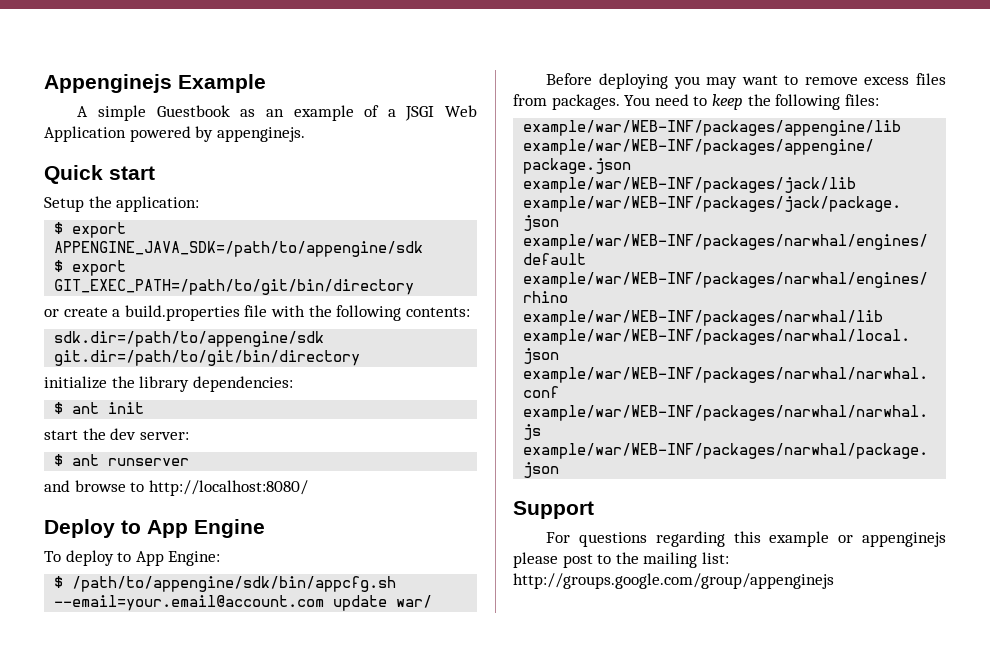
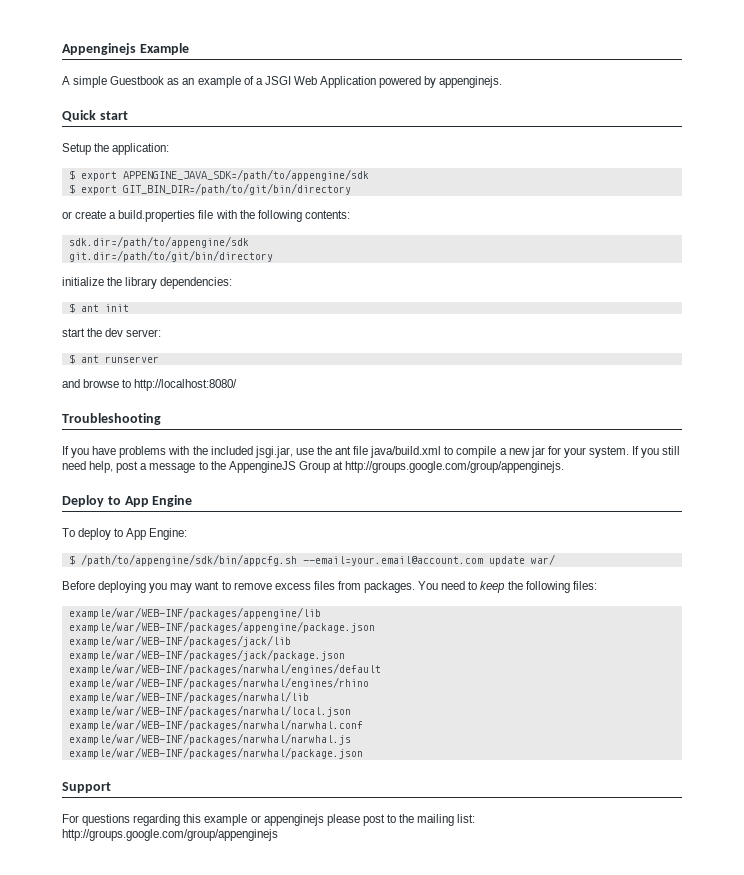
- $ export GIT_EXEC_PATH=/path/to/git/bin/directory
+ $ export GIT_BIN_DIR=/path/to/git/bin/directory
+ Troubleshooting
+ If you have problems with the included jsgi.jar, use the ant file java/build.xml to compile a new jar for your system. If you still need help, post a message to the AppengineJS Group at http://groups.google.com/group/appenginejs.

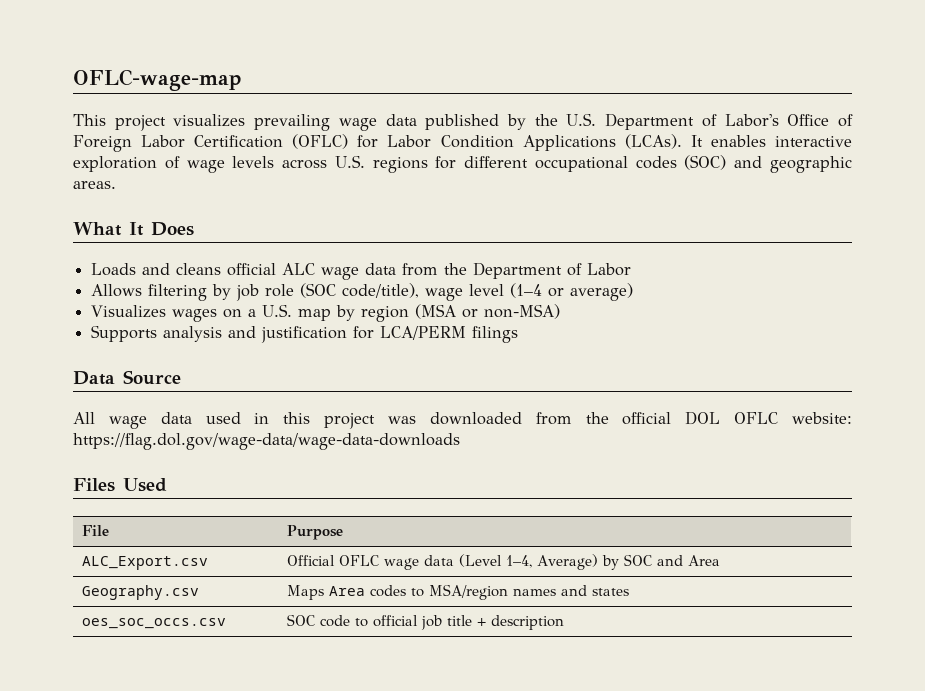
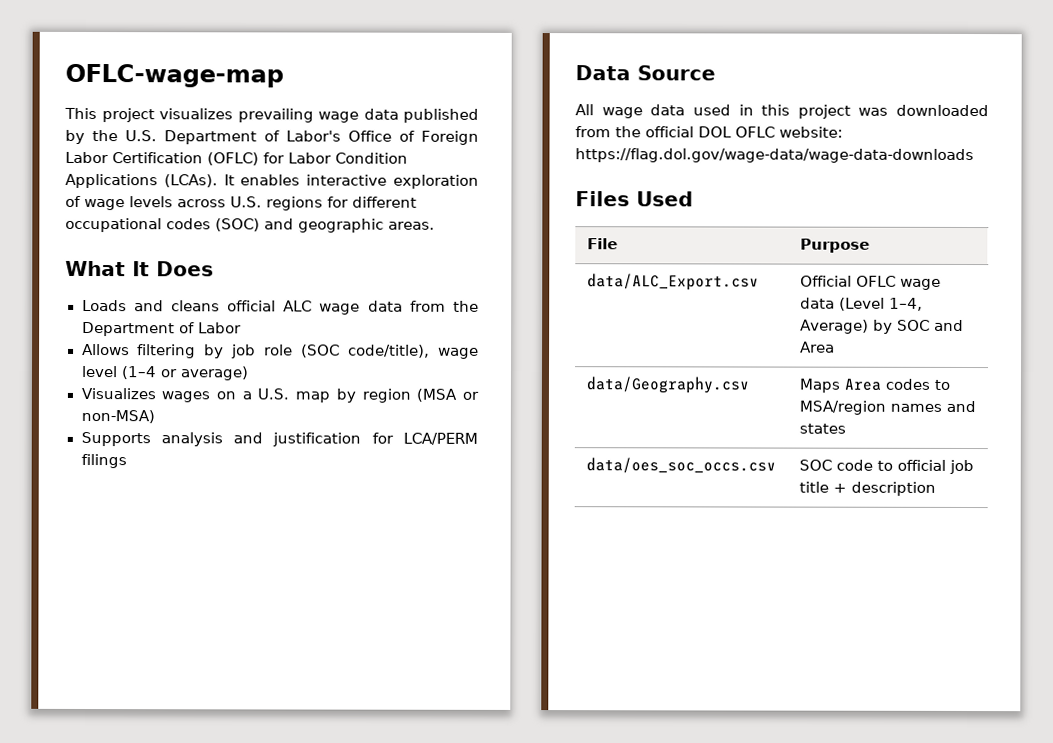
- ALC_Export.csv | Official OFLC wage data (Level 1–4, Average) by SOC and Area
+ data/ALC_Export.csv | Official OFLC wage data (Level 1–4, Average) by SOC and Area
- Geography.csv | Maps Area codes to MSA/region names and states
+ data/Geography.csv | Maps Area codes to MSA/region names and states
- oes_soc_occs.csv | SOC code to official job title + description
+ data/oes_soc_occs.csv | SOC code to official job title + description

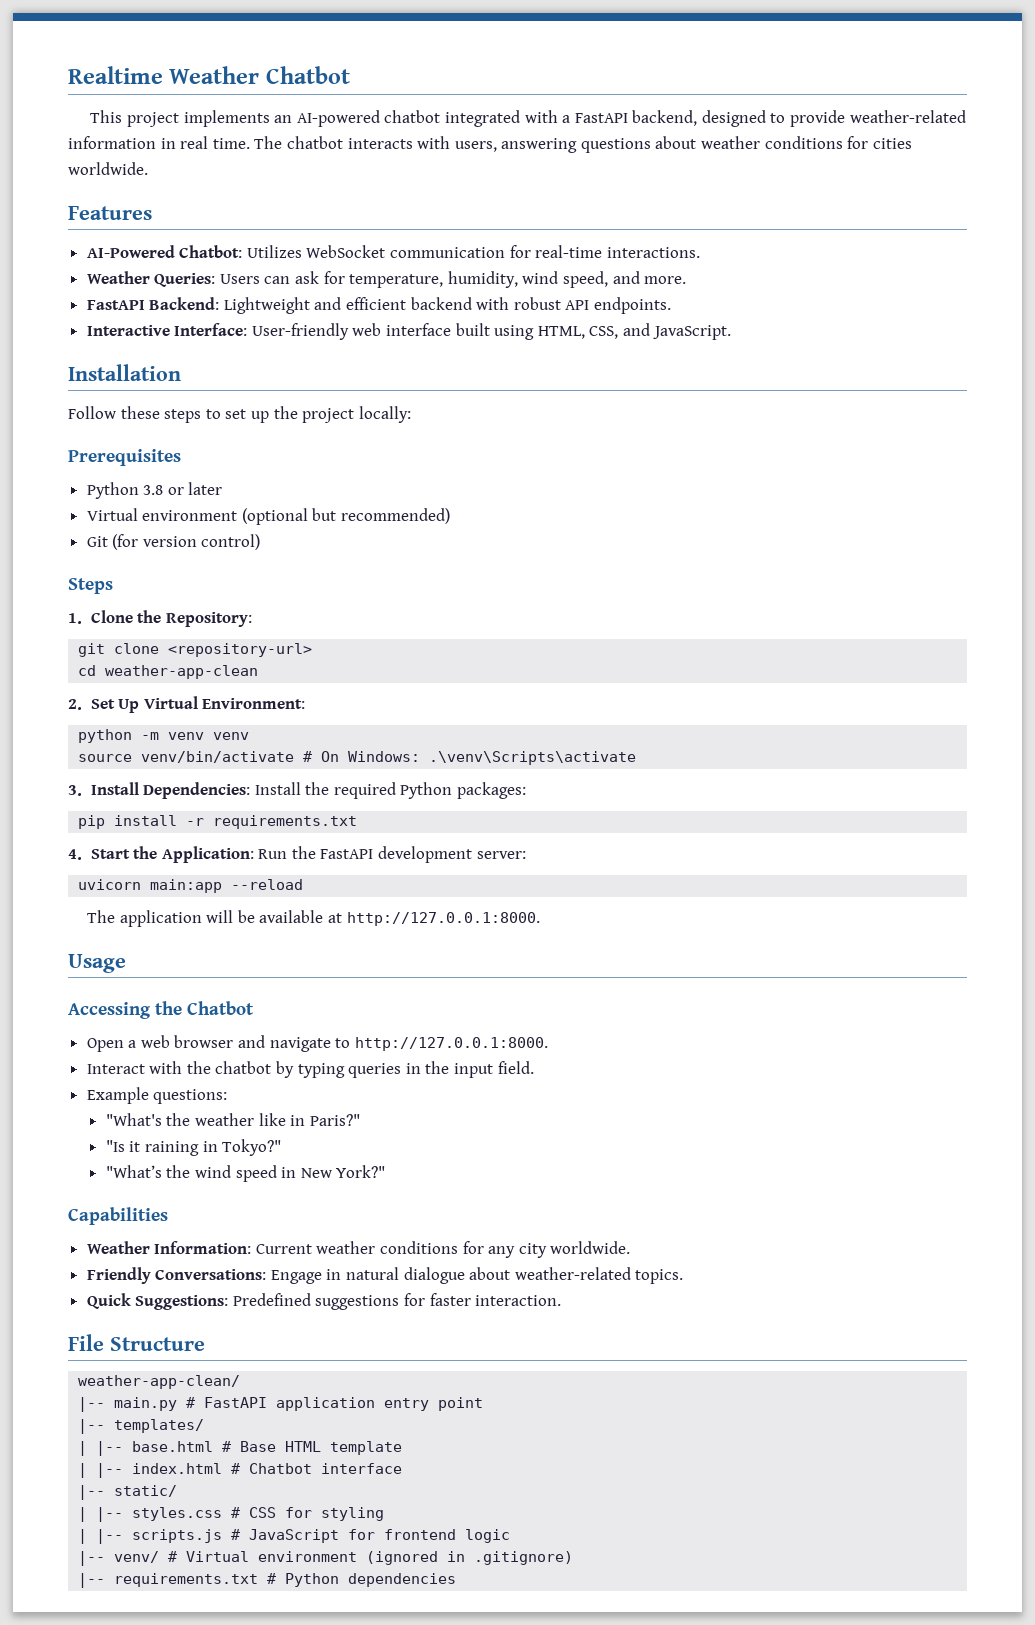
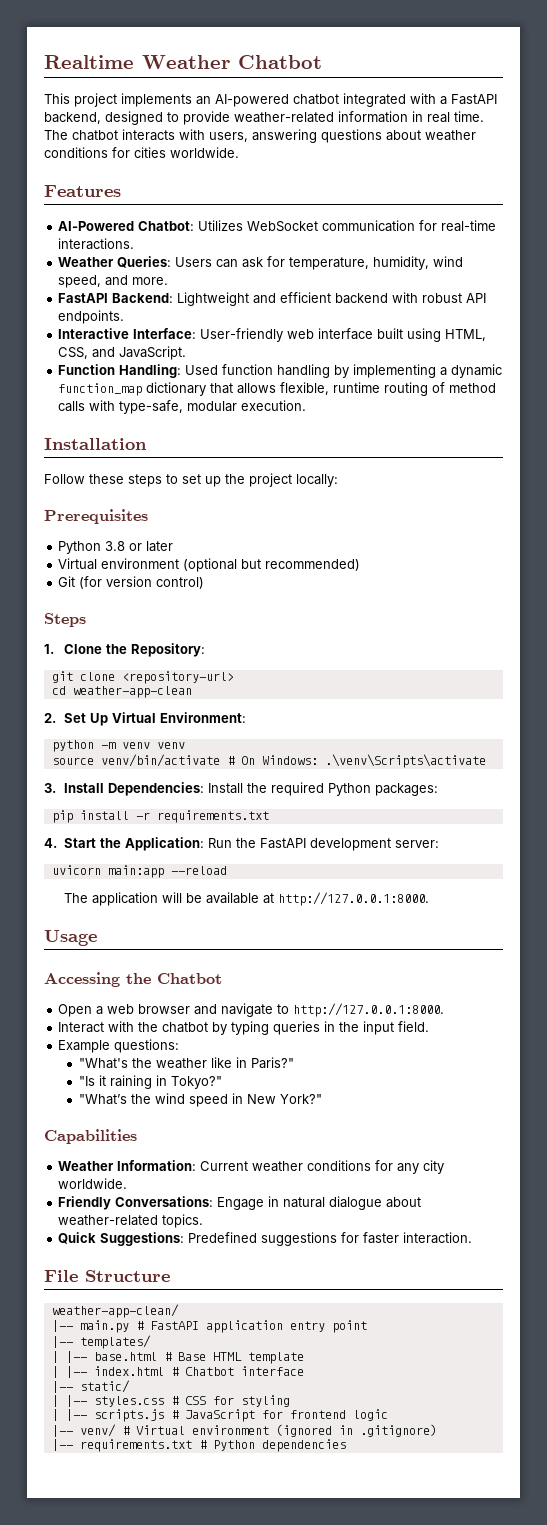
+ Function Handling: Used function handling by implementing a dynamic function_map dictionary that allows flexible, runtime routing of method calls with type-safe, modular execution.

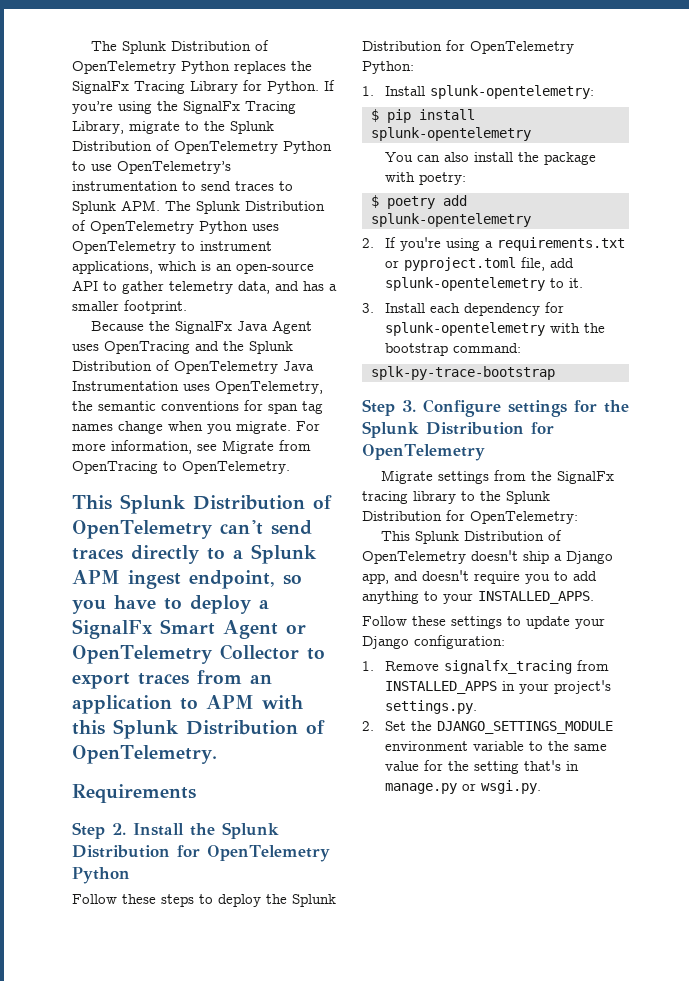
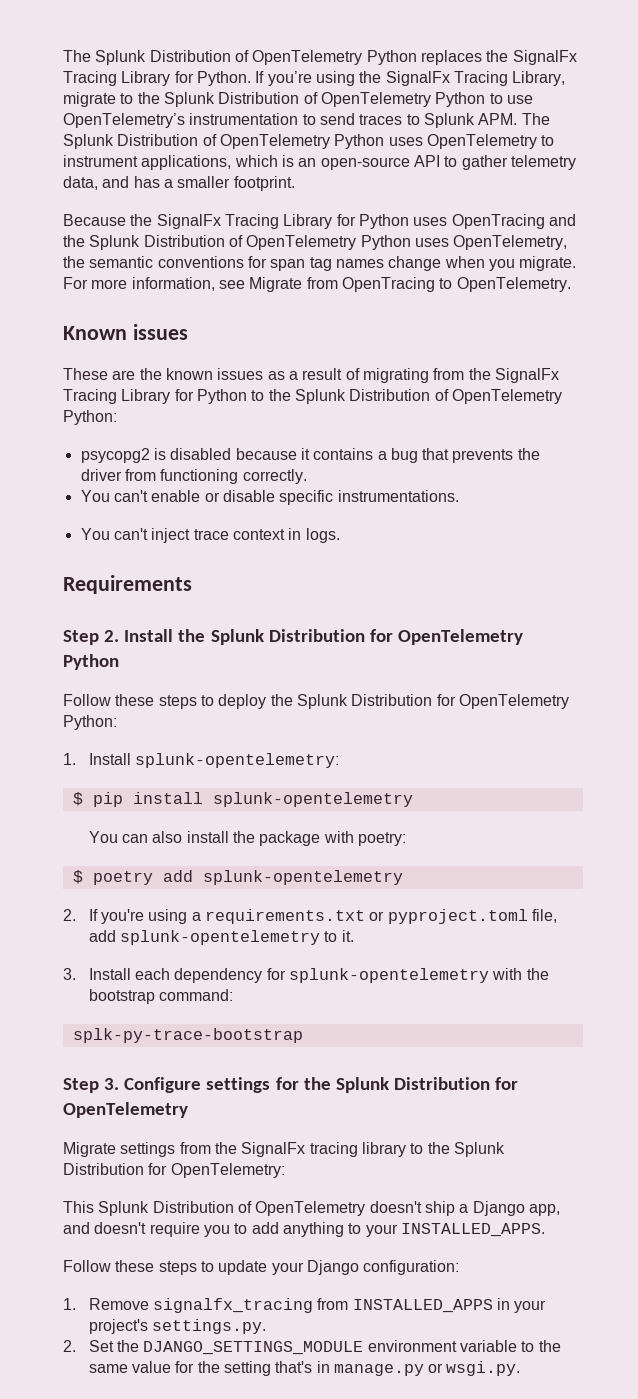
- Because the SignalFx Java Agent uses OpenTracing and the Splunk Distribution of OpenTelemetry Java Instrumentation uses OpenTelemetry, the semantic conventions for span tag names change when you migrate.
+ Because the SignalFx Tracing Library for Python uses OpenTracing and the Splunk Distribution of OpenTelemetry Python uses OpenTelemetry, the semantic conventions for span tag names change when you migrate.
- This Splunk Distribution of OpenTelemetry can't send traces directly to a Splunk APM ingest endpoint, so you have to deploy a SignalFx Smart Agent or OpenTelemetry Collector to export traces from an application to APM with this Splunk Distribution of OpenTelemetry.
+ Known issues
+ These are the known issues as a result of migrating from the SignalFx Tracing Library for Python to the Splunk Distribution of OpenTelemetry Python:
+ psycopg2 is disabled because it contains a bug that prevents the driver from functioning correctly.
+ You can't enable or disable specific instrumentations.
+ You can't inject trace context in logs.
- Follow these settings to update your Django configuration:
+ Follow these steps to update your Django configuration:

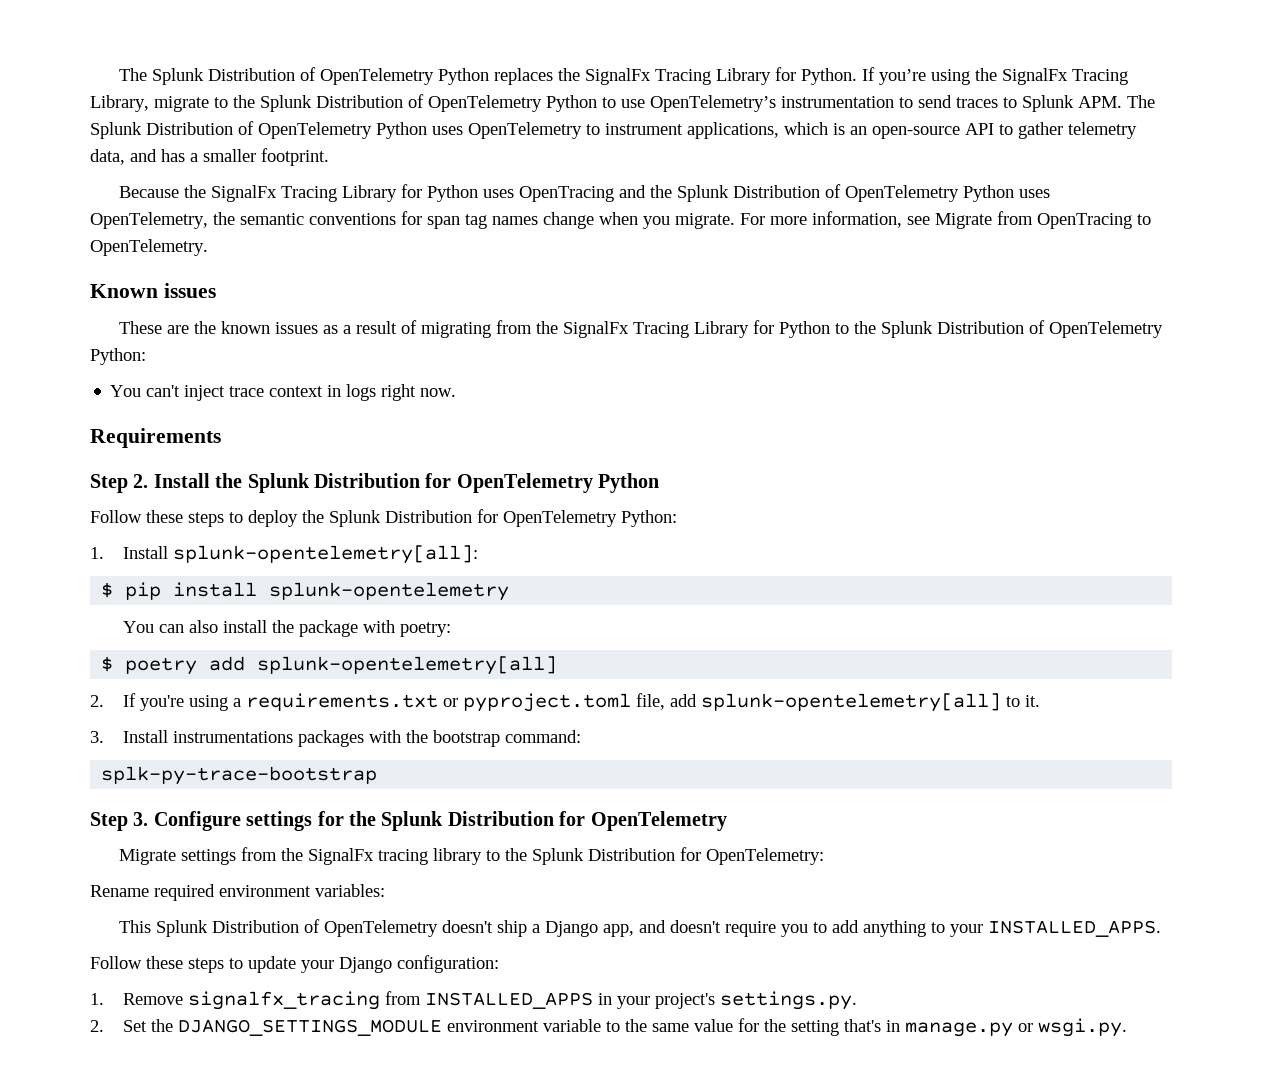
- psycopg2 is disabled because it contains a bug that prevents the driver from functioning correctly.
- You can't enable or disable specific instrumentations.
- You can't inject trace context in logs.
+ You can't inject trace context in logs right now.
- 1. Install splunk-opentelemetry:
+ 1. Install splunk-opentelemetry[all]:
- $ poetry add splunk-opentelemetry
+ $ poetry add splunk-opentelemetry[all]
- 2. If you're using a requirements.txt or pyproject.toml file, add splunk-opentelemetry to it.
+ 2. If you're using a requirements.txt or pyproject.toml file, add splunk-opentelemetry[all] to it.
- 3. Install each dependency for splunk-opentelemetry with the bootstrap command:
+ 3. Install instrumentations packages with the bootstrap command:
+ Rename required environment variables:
========================================
- _To do_
Starting at the line with "- $ poetry add splunk-opentelemetry", copy each line through the end of the data, both ends included, and give nothing else.

- _Task answer_
- $ poetry add splunk-opentelemetry
+ $ poetry add splunk-opentelemetry[all]
- 2. If you're using a requirements.txt or pyproject.toml file, add splunk-opentelemetry to it.
+ 2. If you're using a requirements.txt or pyproject.toml file, add splunk-opentelemetry[all] to it.
- 3. Install each dependency for splunk-opentelemetry with the bootstrap command:
+ 3. Install instrumentations packages with the bootstrap command:
+ Rename required environment variables:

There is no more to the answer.